:: MATERIAL FOR THIS EXERCISE
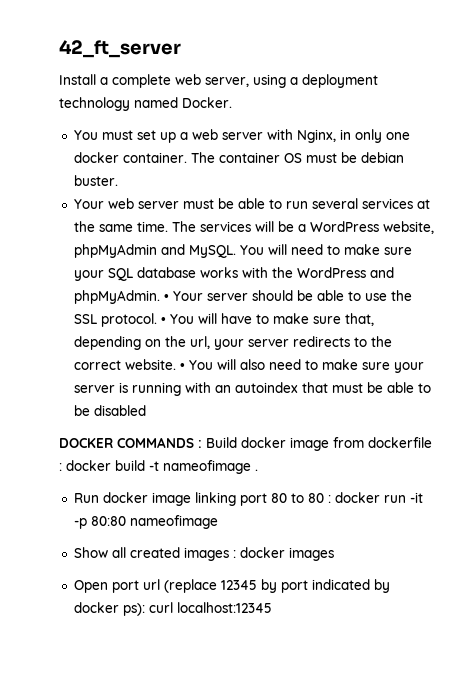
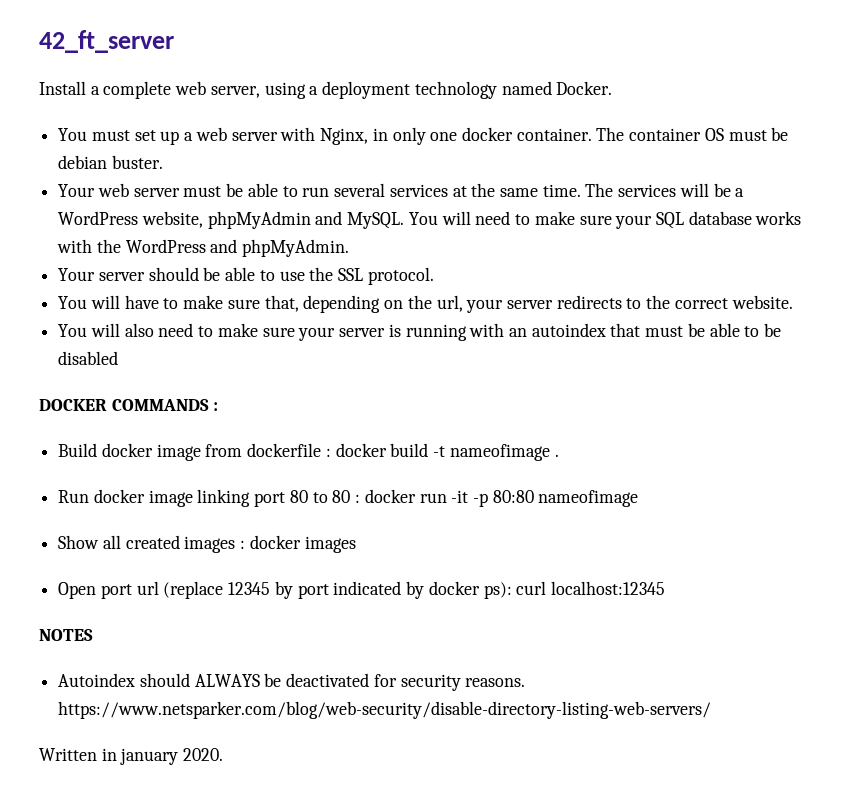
[163,294,169,301] • -> (350, 248) //
[160,317,166,324] • -> (434, 276) //
[179,363,185,370] • -> (793, 302) //
(202, 444) none -> (219, 406) //
(272, 607) none -> [39,629,93,641] [58,673,526,691] [58,701,712,719] [39,748,224,765] // NOTES // Autoindex should ALWAYS be deactivated for security reasons. https://www.netsparker.com/blog/web-security/disable-directory-listing-web-servers/ // Written in january 2020.

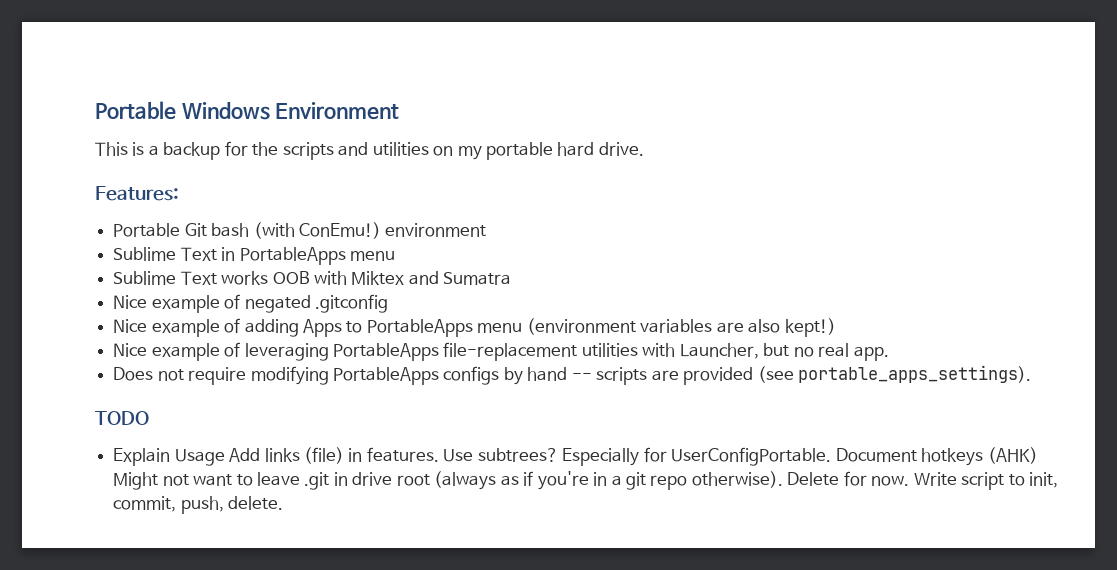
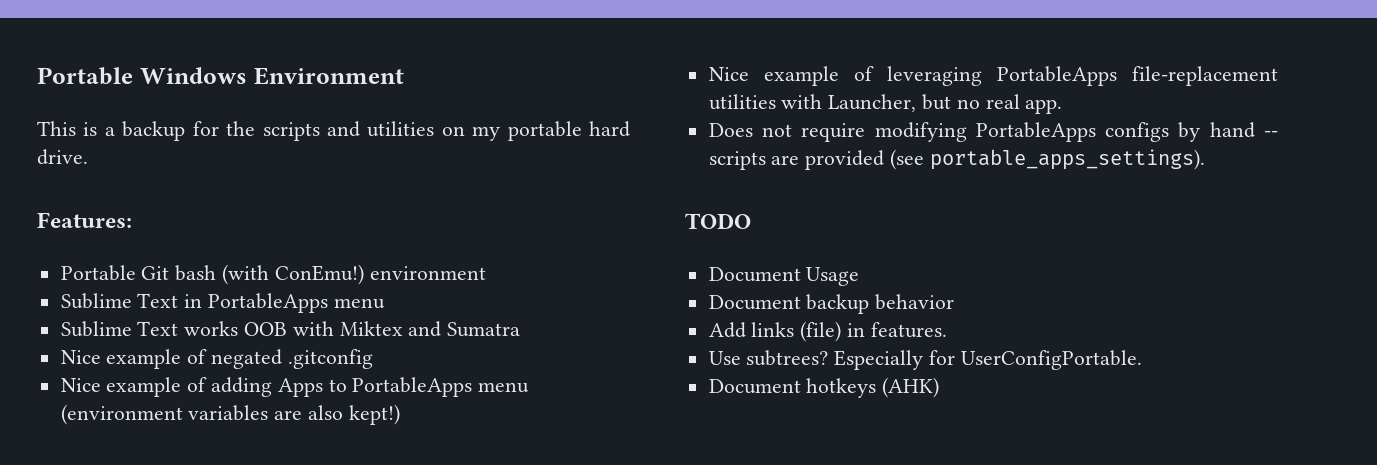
[113,448,171,466] Explain -> [708,267,801,282] Document
(225, 457) none -> [708,294,955,314] // Document backup behavior //
(439, 454) none -> (947, 330) //
(832, 456) none -> (1142, 360) //
[113,471,1059,490] [113,496,284,514] Might not want to leave .git in drive root (always as if you're in a git repo otherwise). Delete for now. Write script to init, commit, push, delete. -> (940, 387) none

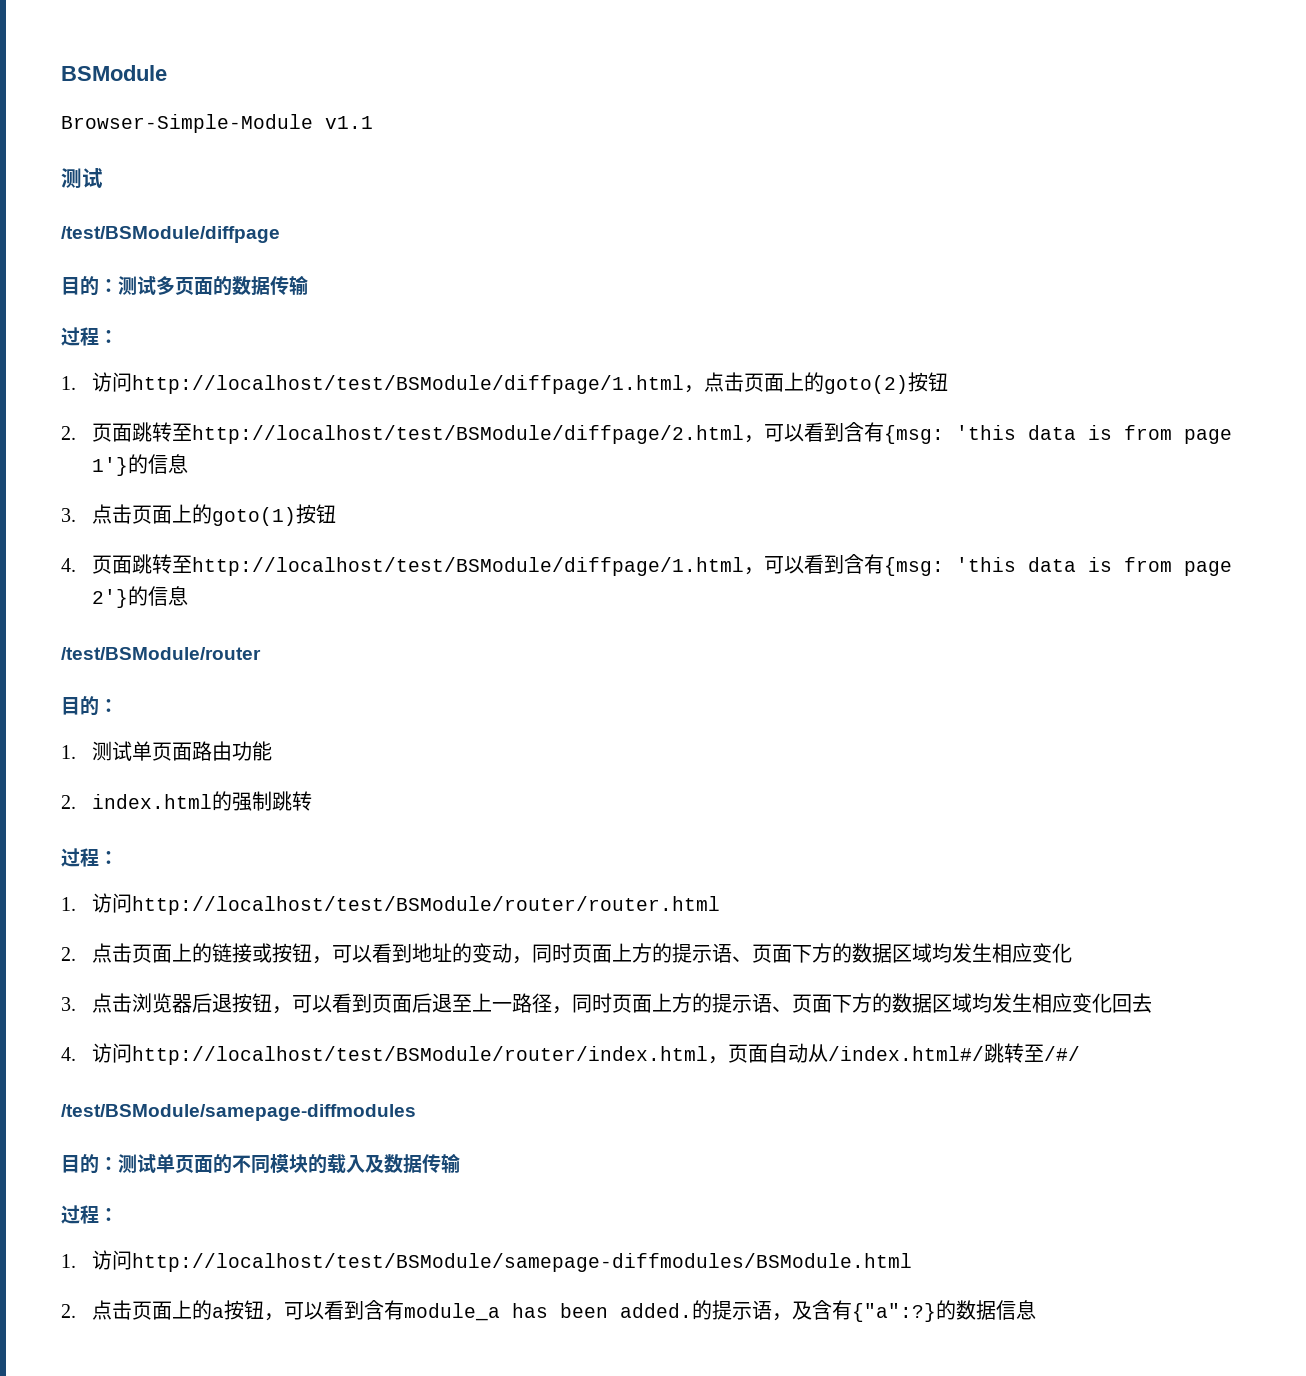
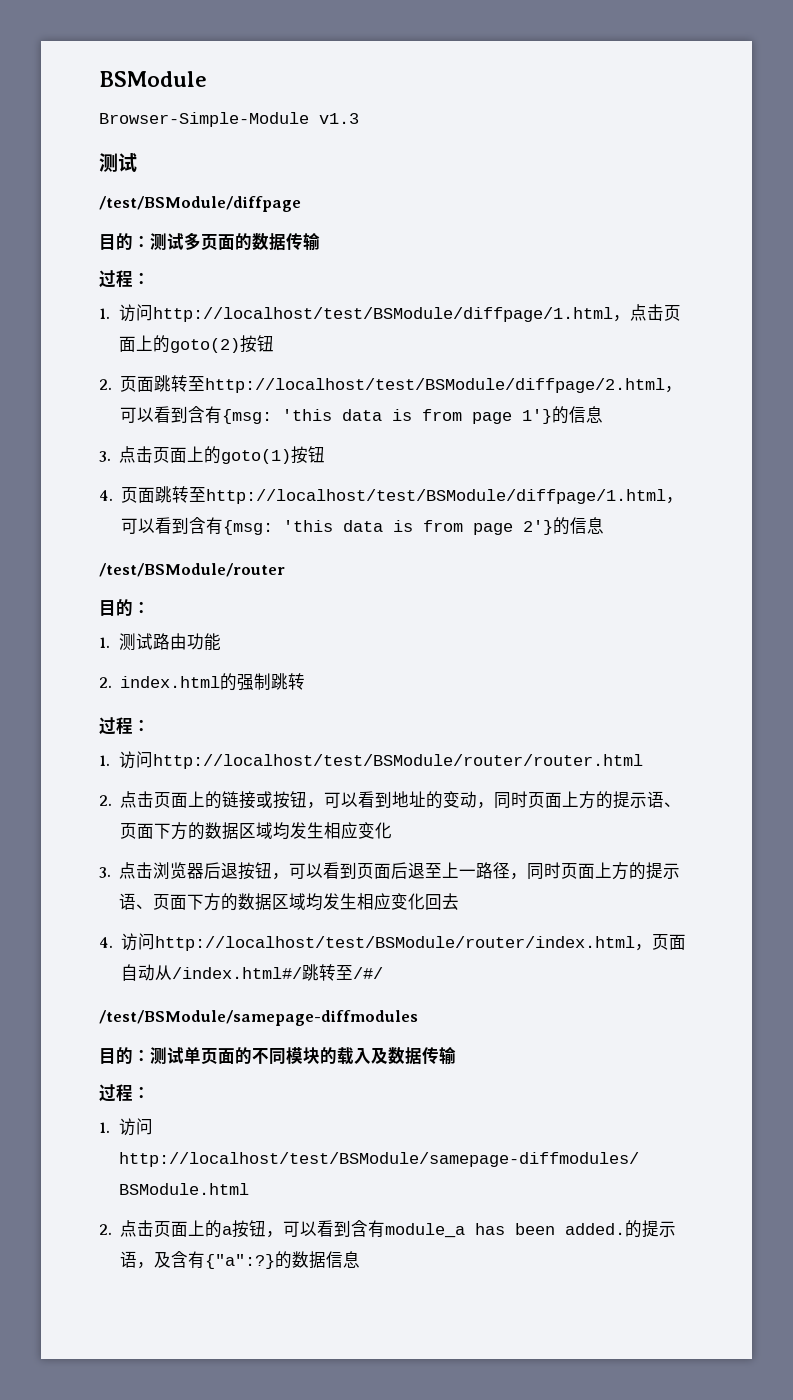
[325,116,373,129] v1.1 -> [319,113,359,124] v1.3
[132,741,193,761] 单页面 -> (154, 641) none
::::
**BRIEF**
Lines from the one that contains "(832, 456) none -> (1142, 360) //" to the final line of the material are the whole answer. Reproduce them word for word and skip the pictures.

**ANSWER SECTION**
(832, 456) none -> (1142, 360) //
[113,471,1059,490] [113,496,284,514] Might not want to leave .git in drive root (always as if you're in a git repo otherwise). Delete for now. Write script to init, commit, push, delete. -> (940, 387) none

[325,116,373,129] v1.1 -> [319,113,359,124] v1.3
[132,741,193,761] 单页面 -> (154, 641) none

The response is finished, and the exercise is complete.